Enhanced Box Score: Cubs 3, Cardinals 2 – May 12, 2017
Whoa. That went from WOO! to WHEW! in the span of a single throw. About that in a moment, but for now, up top, the headline is: Cubs beat the Cardinals in St. Louis to open this three-game series, and it feels REALLY good to get pumped about a May win. I know the last couple weeks haven’t been fun, but that was great.
It was all solo homers for the Cubs in this one, as Willson Contreras went deep twice with rockets, and Tommy La Stella rainbowed one just barely out down the line to right – and then ended up being the deciding run in the game. That’s 13 of the Cubs’ last 15 home runs that have been solo shots. Given how much they get on base, that’s just crazy bad luck. It’ll turn.

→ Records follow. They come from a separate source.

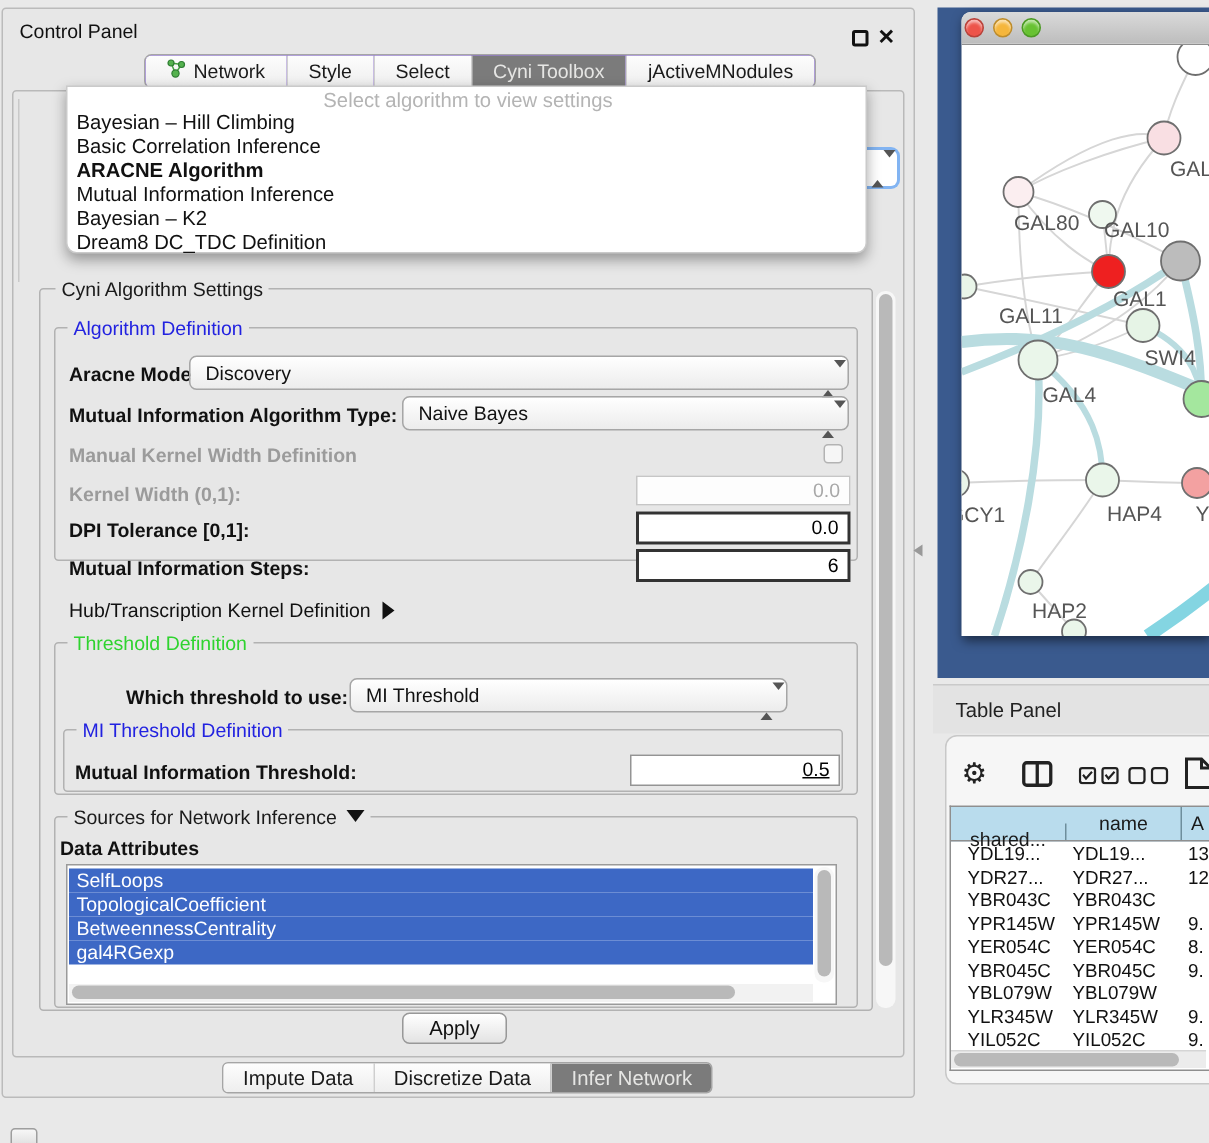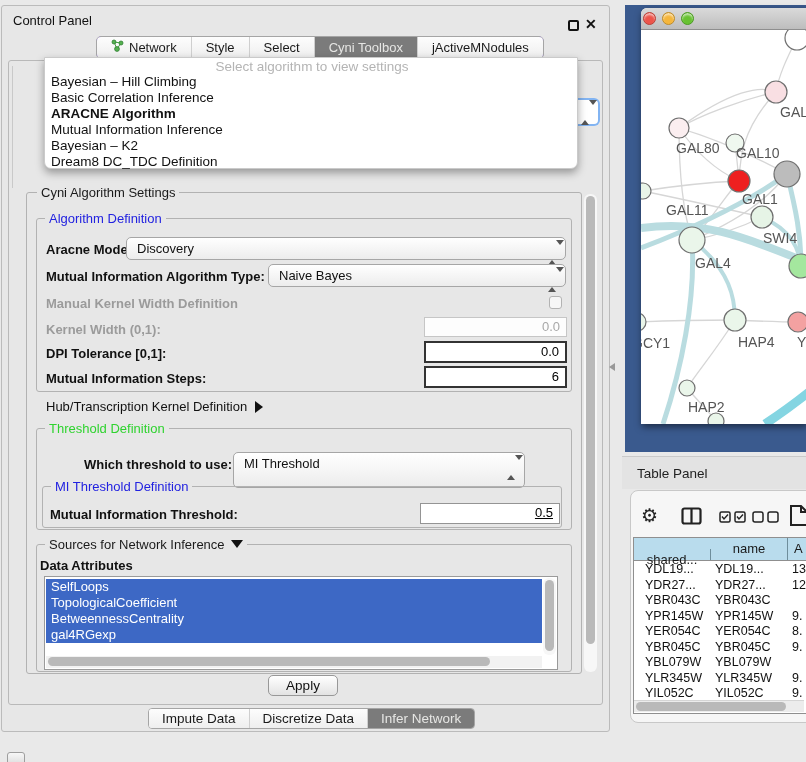--- a/index.html
+++ b/index.html
@@ -161,21 +161,21 @@
   </div>
 
   <div class="abs groupbox" style="left:26px;top:192px;width:556px;height:482px;">
     <span class="legend" style="left:10px;">Cyni Algorithm Settings</span>
   </div>
 
   <div class="abs vtrack" style="left:584px;top:194px;width:13px;height:478px;">
     <div class="vthumb" style="left:2px;top:2px;width:9px;height:448px;"></div>
   </div>
 
-  <div class="abs groupbox" style="left:36px;top:218px;width:536px;height:174px;">
+  <div class="abs groupbox" style="left:36px;top:218px;width:536px;height:156px;">
     <span class="legend blue">Algorithm Definition</span>
   </div>
 
   <div class="abs lbl b" style="left:46px;top:242px;">Aracne Mode:</div>
   <div class="abs combo" style="left:126px;top:237px;width:440px;height:23px;">
     <span>Discovery</span>
     <span class="stepper"><span class="up"></span><span class="dn"></span></span>
   </div>
 
   <div class="abs lbl b" style="left:46px;top:269px;">Mutual Information Algorithm Type:</div>
@@ -197,21 +197,21 @@
   <div class="abs field dark" style="left:424px;top:366px;width:143px;height:22px;">6</div>
 
   <div class="abs lbl" style="left:46px;top:399px;">
     <span>Hub/Transcription Kernel Definition</span><span class="tri-right"></span>
   </div>
 
   <div class="abs groupbox" style="left:36px;top:428px;width:536px;height:102px;">
     <span class="legend green">Threshold Definition</span>
   </div>
   <div class="abs lbl b" style="left:84px;top:457px;">Which threshold to use:</div>
-  <div class="abs combo" style="left:233px;top:452px;width:292px;height:36px;">
+  <div class="abs combo" style="left:233px;top:452px;width:292px;height:23px;">
     <span>MI Threshold</span>
     <span class="stepper"><span class="up"></span><span class="dn"></span></span>
   </div>
 
   <div class="abs groupbox" style="left:42px;top:486px;width:520px;height:42px;">
     <span class="legend blue">MI Threshold Definition</span>
   </div>
   <div class="abs lbl b" style="left:50px;top:507px;">Mutual Information Threshold:</div>
   <div class="abs field lite" style="left:420px;top:503px;width:140px;height:21px;">0.5</div>
 

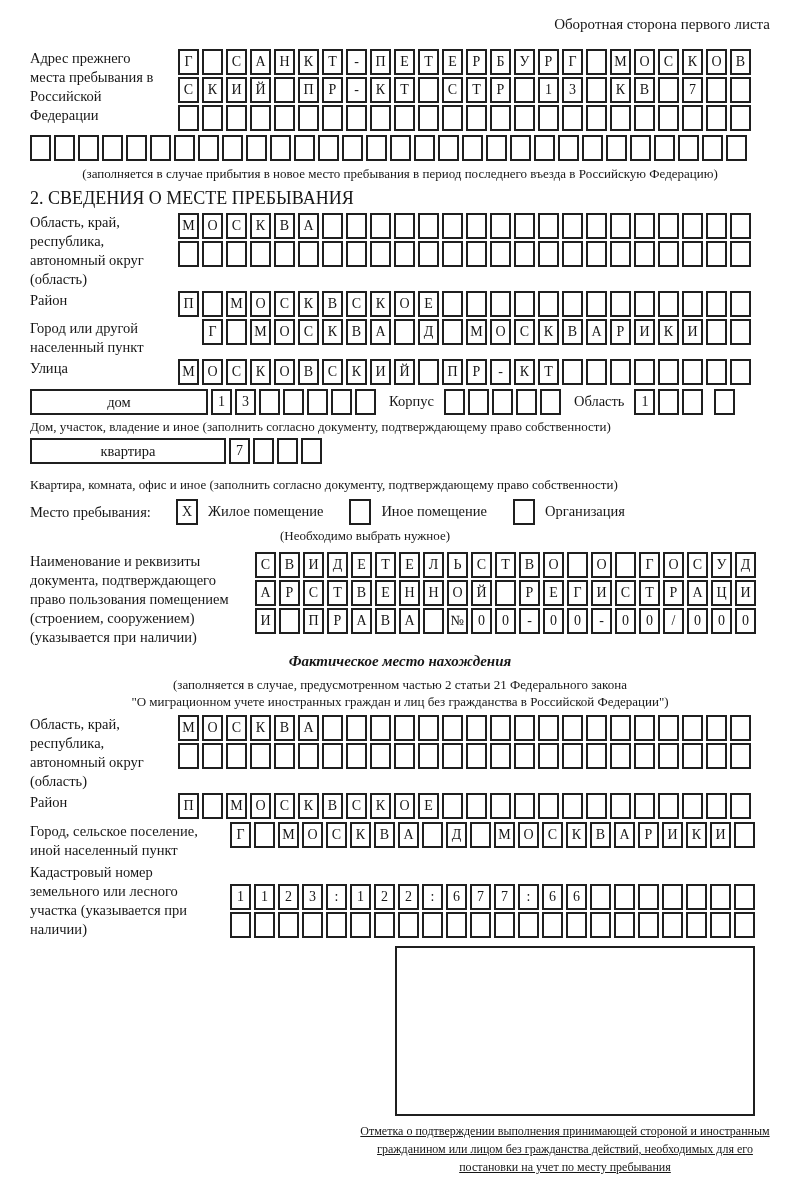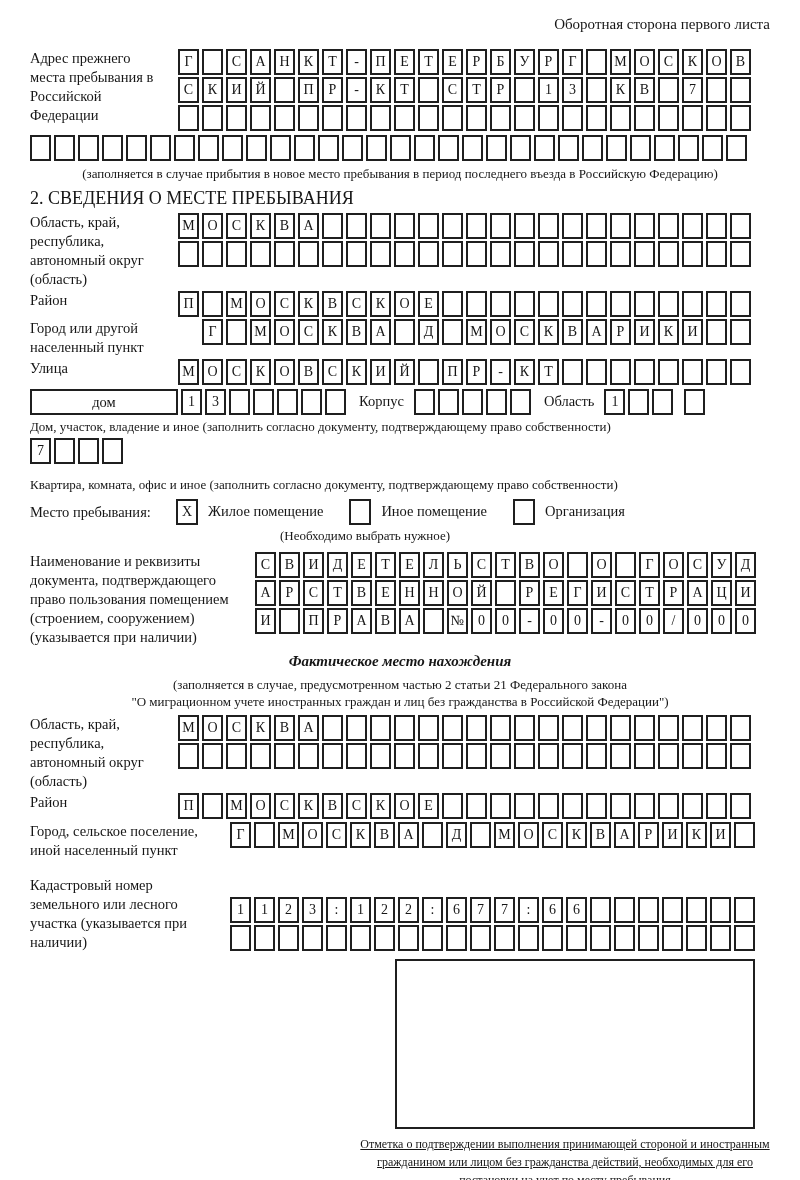--- a/index.html
+++ b/index.html
@@ -318,21 +318,21 @@
         <div class="cell"></div>
         <div class="cell"></div>
         <div class="cell"></div>
         <div class="cell"></div>
         <div class="cell"></div>
         <div class="cell"></div>
       </div>
   </div>
 
   <div class="frow" style="margin-top:4px">
-    <div class="wbox" style="width:148px">дом</div>
+    <div class="wbox" style="width:178px">дом</div>
     <div class="grid-row">
         <div class="cell">1</div>
         <div class="cell">3</div>
         <div class="cell"></div>
         <div class="cell"></div>
         <div class="cell"></div>
         <div class="cell"></div>
         <div class="cell"></div>
       </div>
     <div class="inline-label">Корпус</div>
@@ -349,20 +349,21 @@
         <div class="cell"></div>
         <div class="cell"></div>
       </div>
     <div class="grid-row" style="margin-left:8px">
         <div class="cell"></div>
       </div>
   </div>
   <div class="note" style="text-align:left;margin-top:3px">Дом, участок, владение и иное (заполнить согласно документу, подтверждающему право собственности)</div>
 
   <div class="frow" style="margin-top:3px">
+    <div class="wbox" style="width:196px">квартира</div>
     <div class="grid-row">
         <div class="cell">7</div>
         <div class="cell"></div>
         <div class="cell"></div>
         <div class="cell"></div>
       </div>
   </div>
   <div class="note" style="text-align:left;margin-top:12px">Квартира, комната, офис и иное (заполнить согласно документу, подтверждающему право собственности)</div>
 
   <div class="frow" style="margin-top:6px">
@@ -570,21 +571,21 @@
         <div class="cell">В</div>
         <div class="cell">А</div>
         <div class="cell">Р</div>
         <div class="cell">И</div>
         <div class="cell">К</div>
         <div class="cell">И</div>
         <div class="cell"></div>
       </div>
   </div>
 
-  <div class="frow" style="margin-top:16px">
+  <div class="frow" style="margin-top:3px">
     <div class="flabel w200">
       <span class="inner" style="width:170px">Кадастровый номер земельного или лесного участка (указывается при наличии)</span>
     </div>
     <div class="cellcol" style="margin-top:21px">
       <div class="grid-row">
           <div class="cell">1</div>
           <div class="cell">1</div>
           <div class="cell">2</div>
           <div class="cell">3</div>
           <div class="cell">:</div>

What an interesting start from Eddie Butler. I use that word “interesting” in the most sincere sense, because he did not look anything like what I was expected, based on everything we’d come to understand about his recommitment to the two-seamer. Perhaps he just didn’t have it early, but I saw what looked like a consistent 95mph four-seamer riding up in the zone, generating whiffs and weak contact. For all his success at Iowa this year, he actually hadn’t been getting a ton of ground balls, so maybe we heard a little bit of zigging and zagging with what was really going on with his arsenal? Or maybe it was just a matter of the two-seamer not working for him early tonight, and making adjustments on the fly? Like I said: interesting.
The results were obviously excellent, with six scoreless innings. You don’t want to see the three walks, and if he’s going to challenge guys up in the zone like that, you might want even more strikeouts. But the lack of hits was not a fluke – the Cardinals were not getting good swings on him tonight. Much more on Butler’s outing later.
Koji Uehara had a great 8th inning, and clearly has Joe Maddon’s trust. Wade Davis did not have his best command in the 9th, but he did manage to strike out Kolten Wong for the final out of the game with a runner on second … except it was a bounced pitch, and Anthony Rizzo couldn’t handle Willson Contreras’s aggressive throw to first base. That allowed the tying run to reach second base, and allowed all of us to clench very tightly. But Davis got it back and struck out pinch hitter Matt Adams on three pitches.
Not that we’re mad at Contreras. Not only did he homer twice in the game, he also came up with a huge pick-off at first base to end a seventh inning that featured Carl Edwards Jr. allowing a homer to Randal Grichuk (who else?), walking two, getting pulled for Hector Rondon, and then Rondon had gone 2-0 on Tommy Pham. It was very tense, and Contreras ended that tension.